Tyson Dubay, the district manager of Campus Dining, announced many recent changes to campus dining halls in response to the concerns of students at the Student Government Association Meeting on Oct. 18.

During the meeting, Tyson addressed the need for improvements to dining halls and commended the many students who reached out with questions and complaints. 

​​”I think it's pretty common knowledge now about our employment shortcomings as we work through the semester,” Dubay said. “Not unlike the restaurant and hospitality business in general, we have struggled to both source full time employees and students.”

To accommodate labor shortages, campus dining raised the hourly wage for students to $11, and has altered their hours of operation to redistribute services more efficiently on campus. 

After Dubay’s statement, hands shot up into the air with requests to accommodate dietary restrictions, improve cleanliness and abide by health codes in the kitchen.

A couple weeks ago, Grand Ledge senior Scott Thomas ate at the United Table.

“Just pizza and salad,” Thomas said. “Less than 30 minutes later, I was the sickest I've been in my life with the stomach virus symptoms, and I was completely fine before that. The only thing I really did between when I felt fine and when I got sick was eat at campus dining.”

Thomas said that with several other reports of undercooked chicken, he thinks the chicken salad probably caused his illness. 

“I can't guarantee, but there is definitely a possibility that that could be related,” Thomas said.

Students also commented on overcrowding and wanting to see mask mandates better enforced throughout the dining halls. 

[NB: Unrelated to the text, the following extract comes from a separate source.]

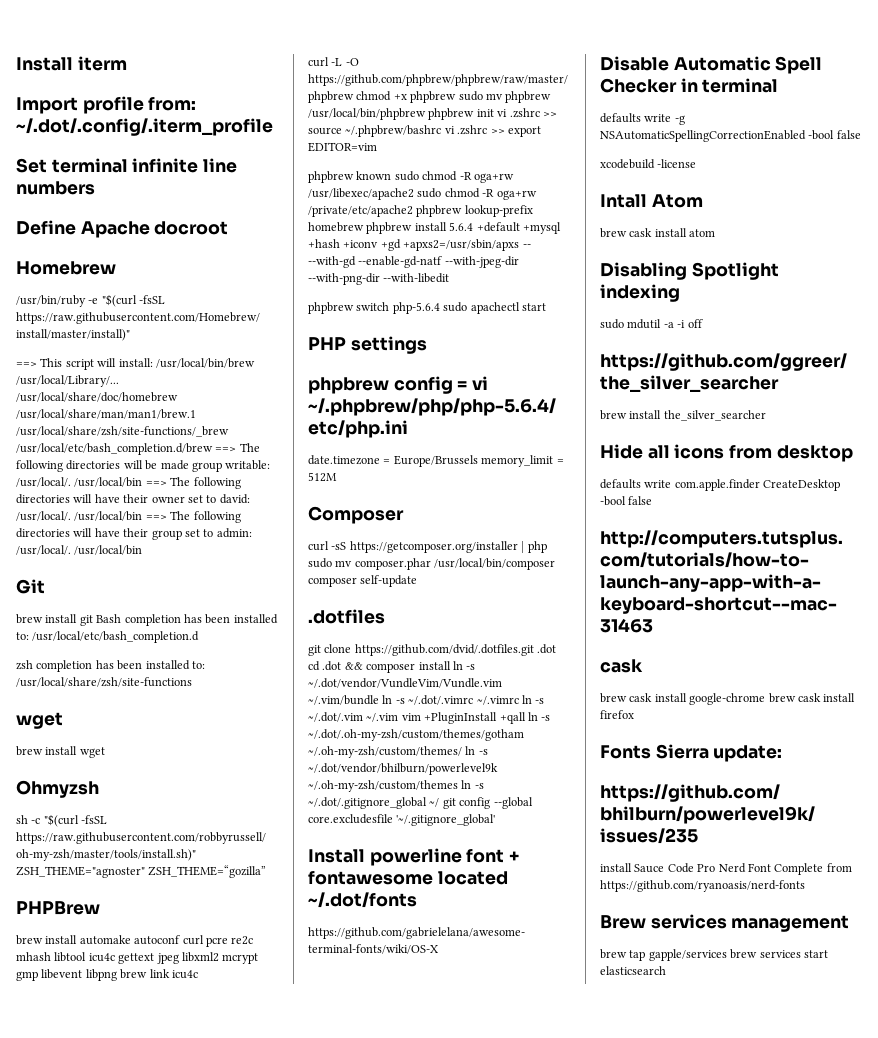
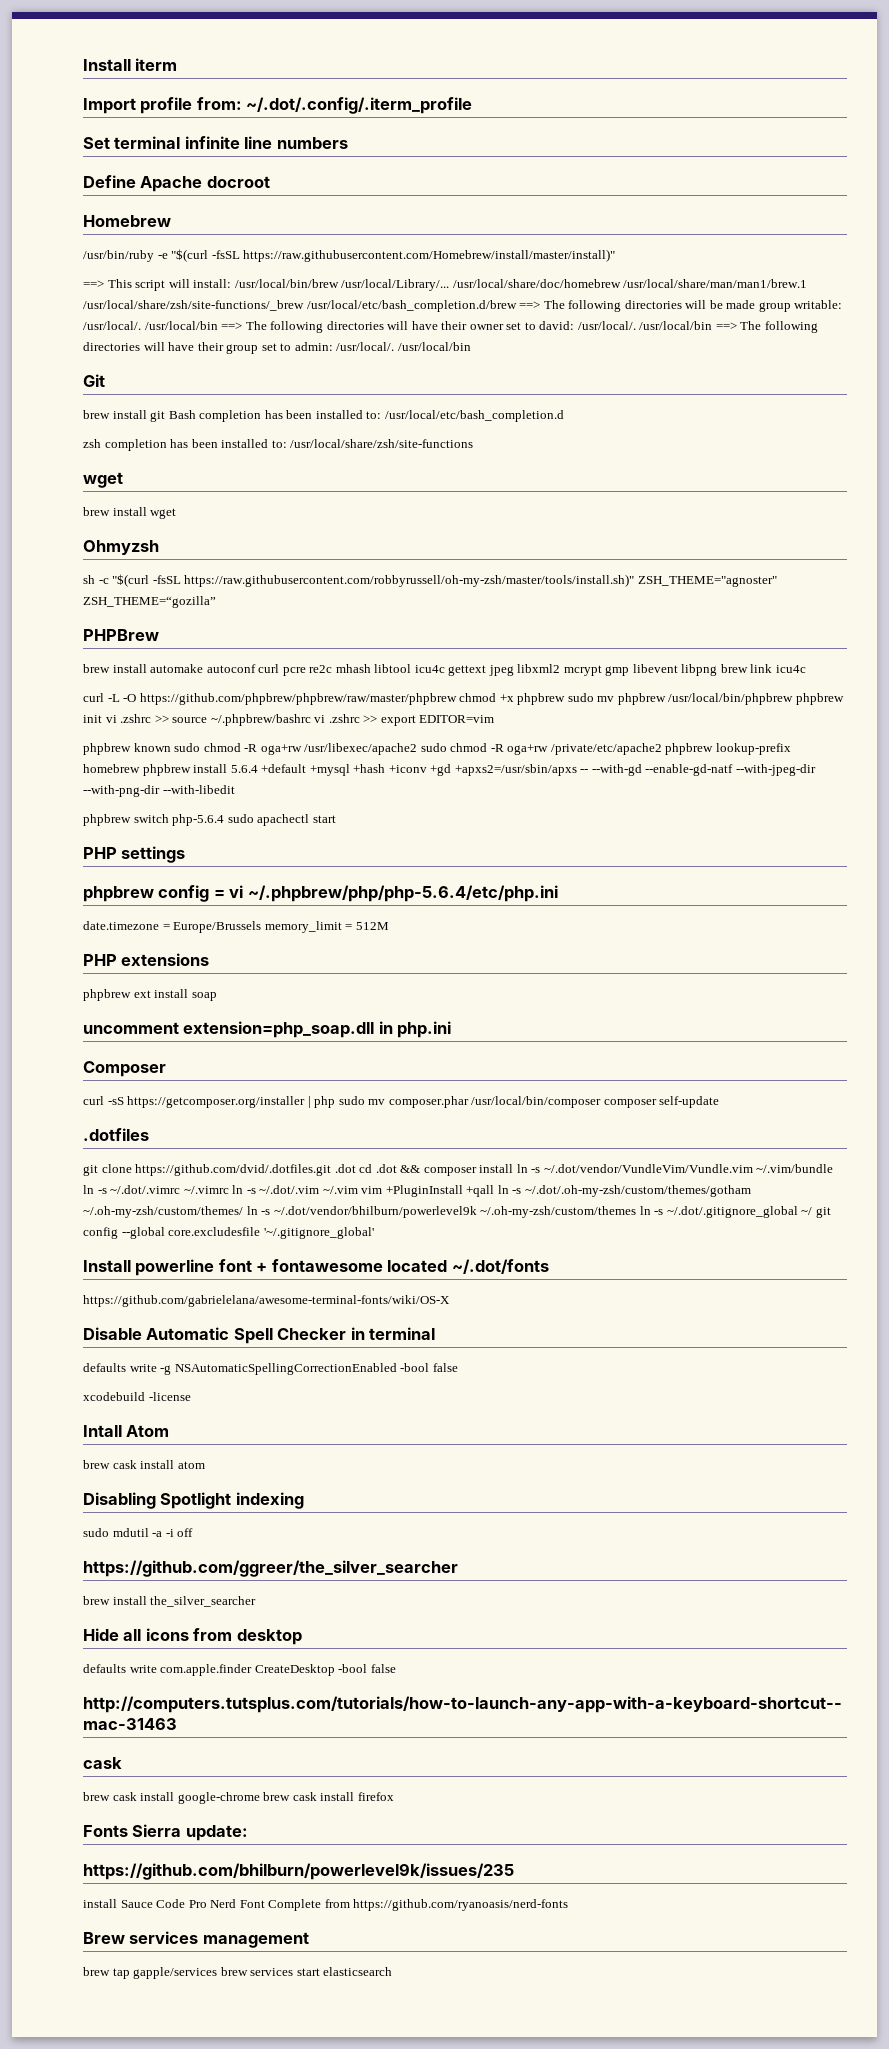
+ PHP extensions
+ phpbrew ext install soap
+ uncomment extension=php_soap.dll in php.ini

When the SGA board wrapped up the general meeting to break into committees, hands still remained in the air. SGA Senator Nova Moore, Clio junior, is concerned that campus dining is not considering disabled students when it comes to dining hall accessibility.

“I think a lot of students with disabilities are getting very excluded from this, especially because they seem to not know what to do,” Moore said. “I really think they should be working with Student Disability Services.”

Like several others at the meeting, Moore also expressed their concern for students with demanding work and class schedules which make it difficult for them to find time to eat at the dining halls. 

Dubay told the students that campus dining is committed to improving their service and food.

“I can guarantee you that everybody on my team wants to provide the best service possible to students in their dining halls and across campus,” Dubay said. “We all take it to heart. We all take everything personally when it comes to comments and everything. At the end of the day, all we want to do is help you.”

Other business

  • The sustainability committee of SGA is hosting a fundraiser at Papas Pumpkin Patch on Friday, Oct. 22 starting at 5 p.m. Proceeds will go to the Humane Animal Treatment Society.